Aperçu de la discussion

À l'instar de l'Autriche, nombre de délégations ont souligné que le combat contre le racisme et contre toutes les formes de discrimination figure parmi leurs priorités. L'Allemagne a indiqué que la lutte contre le racisme et la discrimination constituait la pierre angulaire de sa politique en matière de droits de l'homme, avant de faire savoir qu'elle avait décidé d'accroître son soutien financier à l'Unité anti-discrimination du Haut Commissariat aux droits de l'homme, de manière à l'aider à créer une base de données sur les meilleures pratiques en termes de lutte contre le racisme et la discrimination raciale. Le Mexique a insisté sur la nécessité de maintenir l'approche consistant à inscrire la lutte contre la discrimination dans le cadre des droits de l'homme.
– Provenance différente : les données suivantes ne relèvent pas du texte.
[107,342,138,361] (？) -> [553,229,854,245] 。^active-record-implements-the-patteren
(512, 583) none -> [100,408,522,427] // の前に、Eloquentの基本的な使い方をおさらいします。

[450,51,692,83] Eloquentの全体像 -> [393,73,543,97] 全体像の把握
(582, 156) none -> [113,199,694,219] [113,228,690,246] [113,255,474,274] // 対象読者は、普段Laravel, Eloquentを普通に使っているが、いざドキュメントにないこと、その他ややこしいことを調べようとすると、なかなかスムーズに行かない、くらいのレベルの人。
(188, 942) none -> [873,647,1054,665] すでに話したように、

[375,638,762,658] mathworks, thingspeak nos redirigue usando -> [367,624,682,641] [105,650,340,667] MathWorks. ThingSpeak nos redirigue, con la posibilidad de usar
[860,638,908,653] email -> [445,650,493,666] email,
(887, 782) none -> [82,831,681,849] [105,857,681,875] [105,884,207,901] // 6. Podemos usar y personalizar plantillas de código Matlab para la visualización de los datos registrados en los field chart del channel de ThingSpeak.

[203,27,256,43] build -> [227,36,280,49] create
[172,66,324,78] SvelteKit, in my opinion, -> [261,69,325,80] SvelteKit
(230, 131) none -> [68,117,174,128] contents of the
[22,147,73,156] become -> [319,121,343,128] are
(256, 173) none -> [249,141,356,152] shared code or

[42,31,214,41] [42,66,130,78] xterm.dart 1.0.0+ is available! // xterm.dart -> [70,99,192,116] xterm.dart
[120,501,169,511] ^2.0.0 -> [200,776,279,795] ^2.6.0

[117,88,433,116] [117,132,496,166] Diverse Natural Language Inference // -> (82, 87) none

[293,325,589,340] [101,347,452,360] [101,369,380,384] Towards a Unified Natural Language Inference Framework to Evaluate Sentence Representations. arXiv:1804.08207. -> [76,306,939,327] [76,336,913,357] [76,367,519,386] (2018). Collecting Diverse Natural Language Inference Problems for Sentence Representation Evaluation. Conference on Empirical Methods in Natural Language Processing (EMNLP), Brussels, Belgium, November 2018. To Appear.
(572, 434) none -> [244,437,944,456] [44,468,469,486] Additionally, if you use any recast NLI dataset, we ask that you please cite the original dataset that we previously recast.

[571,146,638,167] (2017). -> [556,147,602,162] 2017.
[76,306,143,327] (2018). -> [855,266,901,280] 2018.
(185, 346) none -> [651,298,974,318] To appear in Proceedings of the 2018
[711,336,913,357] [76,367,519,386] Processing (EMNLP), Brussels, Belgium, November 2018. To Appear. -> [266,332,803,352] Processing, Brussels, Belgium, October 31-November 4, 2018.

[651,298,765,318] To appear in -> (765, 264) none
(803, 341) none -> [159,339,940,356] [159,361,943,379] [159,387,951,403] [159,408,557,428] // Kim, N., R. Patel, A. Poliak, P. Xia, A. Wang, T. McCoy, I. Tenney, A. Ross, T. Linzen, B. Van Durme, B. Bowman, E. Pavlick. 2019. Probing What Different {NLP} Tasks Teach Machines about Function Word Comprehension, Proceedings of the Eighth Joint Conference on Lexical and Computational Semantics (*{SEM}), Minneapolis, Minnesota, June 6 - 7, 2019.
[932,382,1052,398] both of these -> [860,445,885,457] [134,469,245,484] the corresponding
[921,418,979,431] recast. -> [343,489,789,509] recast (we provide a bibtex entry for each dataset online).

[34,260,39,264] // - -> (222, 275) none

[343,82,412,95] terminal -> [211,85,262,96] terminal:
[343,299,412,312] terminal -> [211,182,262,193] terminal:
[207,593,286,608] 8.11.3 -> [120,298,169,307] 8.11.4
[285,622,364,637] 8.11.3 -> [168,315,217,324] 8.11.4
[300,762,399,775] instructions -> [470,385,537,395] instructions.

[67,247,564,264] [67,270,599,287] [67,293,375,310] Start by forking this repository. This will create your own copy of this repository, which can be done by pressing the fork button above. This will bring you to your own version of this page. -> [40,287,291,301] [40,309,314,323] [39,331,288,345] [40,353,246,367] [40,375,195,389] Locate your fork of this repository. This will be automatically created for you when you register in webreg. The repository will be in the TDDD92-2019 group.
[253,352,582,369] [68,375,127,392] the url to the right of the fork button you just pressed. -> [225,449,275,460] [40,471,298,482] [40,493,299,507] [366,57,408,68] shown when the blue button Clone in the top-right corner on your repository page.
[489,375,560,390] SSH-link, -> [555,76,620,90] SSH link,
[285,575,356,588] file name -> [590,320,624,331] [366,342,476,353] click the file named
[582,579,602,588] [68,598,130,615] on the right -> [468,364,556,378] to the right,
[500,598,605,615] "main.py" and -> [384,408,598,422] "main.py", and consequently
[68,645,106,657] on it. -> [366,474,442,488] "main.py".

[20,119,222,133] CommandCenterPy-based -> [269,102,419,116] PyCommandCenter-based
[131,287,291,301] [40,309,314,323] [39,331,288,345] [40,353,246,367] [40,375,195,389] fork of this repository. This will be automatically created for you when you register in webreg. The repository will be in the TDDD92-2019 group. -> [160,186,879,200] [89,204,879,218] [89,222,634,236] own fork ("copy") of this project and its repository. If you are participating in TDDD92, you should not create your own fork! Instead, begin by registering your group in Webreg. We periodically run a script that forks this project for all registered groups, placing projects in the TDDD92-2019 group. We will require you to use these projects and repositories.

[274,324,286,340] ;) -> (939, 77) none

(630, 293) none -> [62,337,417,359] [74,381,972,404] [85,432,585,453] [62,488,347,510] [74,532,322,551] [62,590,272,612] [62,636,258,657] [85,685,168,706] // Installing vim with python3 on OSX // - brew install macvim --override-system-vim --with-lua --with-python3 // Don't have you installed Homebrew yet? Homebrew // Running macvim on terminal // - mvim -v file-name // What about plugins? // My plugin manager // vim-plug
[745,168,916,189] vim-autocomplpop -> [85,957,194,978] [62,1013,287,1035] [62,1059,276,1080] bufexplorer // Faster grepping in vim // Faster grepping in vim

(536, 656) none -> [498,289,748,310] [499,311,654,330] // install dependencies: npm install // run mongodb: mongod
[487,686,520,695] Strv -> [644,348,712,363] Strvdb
La cyber-haine – ou haine propagée via l'Internet – est en constante augmentation, a fait observer la Belgique. Elle a fait part de la création, au sein du Centre belge pour l'égalité des chances et la lutte contre le racisme, d'une cellule spéciale pouvant intervenir sur la Toile, mais a souligné qu'un État ne peut lutter seul contre la propagation de propos haineux sur Internet. La France a indiqué avoir placé au rang de priorité la lutte contre le racisme sur Internet et a rappelé qu'elle a engagé, l'an dernier, l'élaboration d'un plan national d'action contre le racisme et l'antisémitisme qui est en cours de finalisation et devrait être publié cet été.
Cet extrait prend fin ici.